1942 Mid-Canterbury by-election
| 27 January 1942 |
| MP before election Arthur Grigg National | Elected MP Mary Grigg National |

= 1942 Mid-Canterbury by-election =

New Zealand by-election

The 1942 Mid-Canterbury by-election was a by-election held on 27 January 1942 during the 26th New Zealand Parliament in the seat of Mid-Canterbury. The by-election resulted from the death of Arthur Grigg; his wife Mary Grigg was elected unopposed.

Arthur Grigg had held the seat since 1938 for the National Party. He was killed on 29 November 1941 while serving during World War II with the New Zealand Expeditionary Force (NZEF) in Libya. His wife was selected as the candidate for the National party, while Labour decided not to stand a candidate because of the war. Therefore, as no independent candidate stood (Mrs) Grigg was elected unopposed; from 21 January 1942 according to Wilson.

Wood
notes that in the extreme case of Mid-Canterbury, 1942 the (unopposed) by-election was gazetted without date of election, and four different dates are available from reputable sources: Official Year-book, Parliamentary Record, Journals of the House and J Boston.

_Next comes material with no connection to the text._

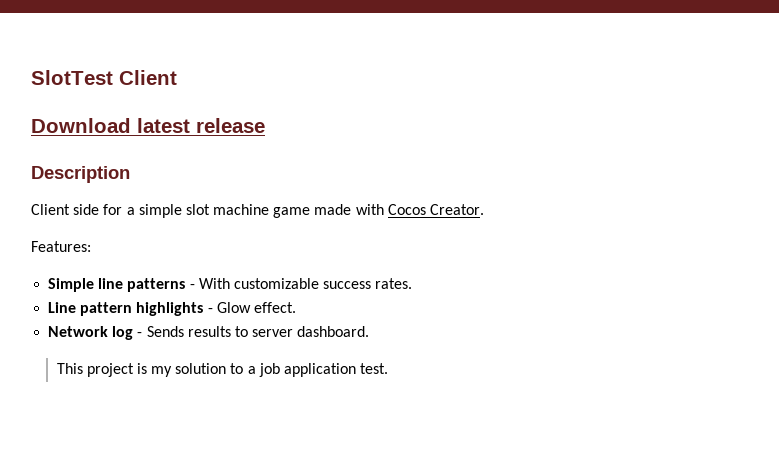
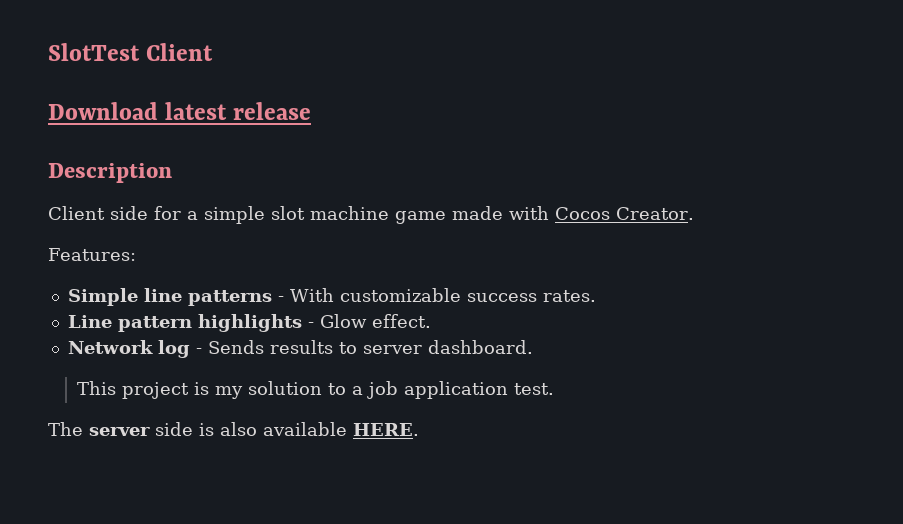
+ The server side is also available HERE.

Grigg became the first female National Party MP and the fourth overall. She had little impact on parliament, retiring at the 1943 general election (30 August 1943) after marrying William Polson, the National MP for Stratford. Despite this her election is seen as a milestone in women's suffrage in New Zealand.

== Byelection date ==
In late November 1941 three MPs died (on 28, 29 and 30 November), two while on overseas military service. The date for the by-election(s) was a problem because of the post-Christmas break and because of the arrangements required for voting by servicemen overseas. Two by-elections were held on 7 February 1942 for Hauraki and Temuka where two independent candidates stood, but in Mid-Canterbury the widow of the sitting member was unopposed.

The date of the resultant by-elections had been discussed by Peter Fraser the Prime Minister and Minister in charge of the Electoral Department, the clerk of writs J. W. Heenan, and the speaker Bill Barnard. They were all National seats, and the Labour Party did not contest these wartime elections, but as independent candidates stood in two electorates, two by-elections were required. The speaker could not call them until the death was registered (which took longer for overseas deaths), and the Government Printing Office was closed for the Christmas-New Year holiday from 25 December to 7 January, so gazette notices could not be issued in that period.. The notification of vacancies by the speaker was on 6 December 1941. A full period of 17 days was required between nomination day and polling day; ten days was too short because of the requirement to record soldier’s votes from overseas. Heenan said that an election on Saturday 27 December was not possible although Saturday 31 January was; but Saturday 7 February 1942 was selected, with the last day for nominations 21 January and writs to be returned on 23 February. Warrants were issued on 13 January.